> **Try it**: Copy out the final stretch of the listing: the line that contains "discount: none -> 5% = 242.10" and all lines after it, exactly as they appear.

:: Study material

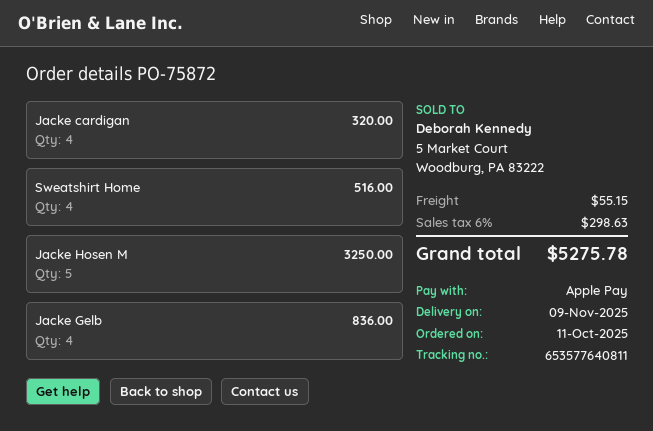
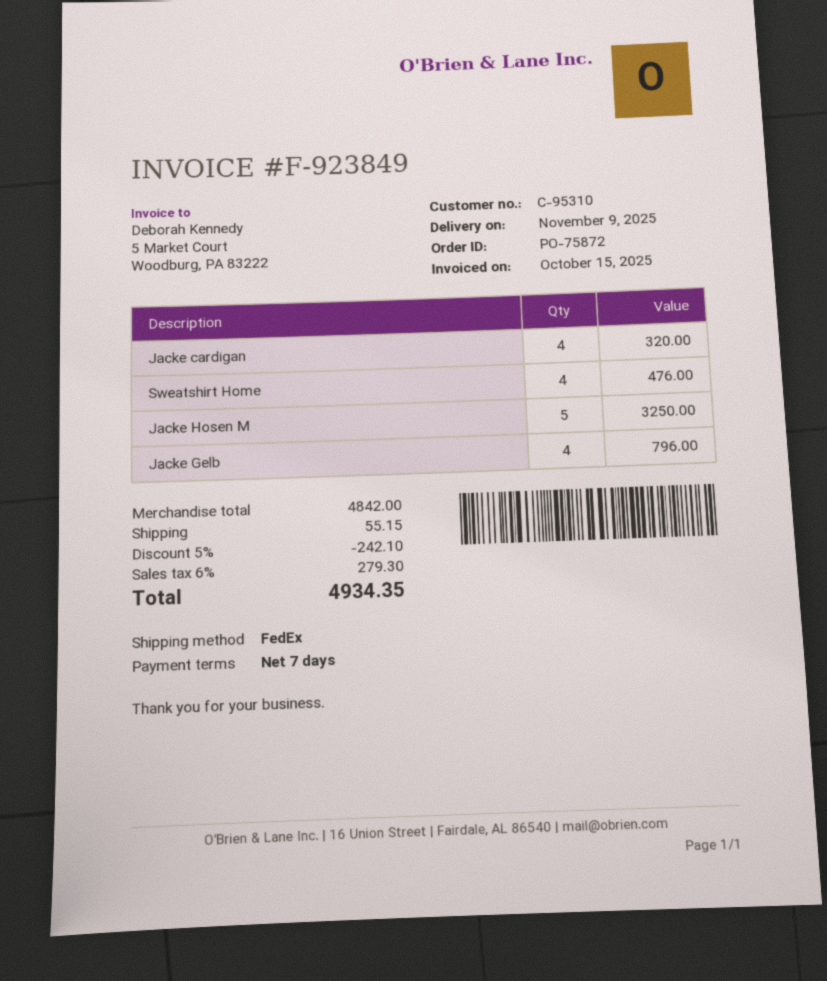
Sweatshirt Home: 4 for 516.00 -> 4 for 476.00
Jacke Gelb: 4 for 836.00 -> 4 for 796.00
discount: none -> 5% = 242.10
tax: 6% = 298.63 -> 6% = 279.30
total: 5275.78 -> 4934.35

::::

> **Final answer**:
discount: none -> 5% = 242.10
tax: 6% = 298.63 -> 6% = 279.30
total: 5275.78 -> 4934.35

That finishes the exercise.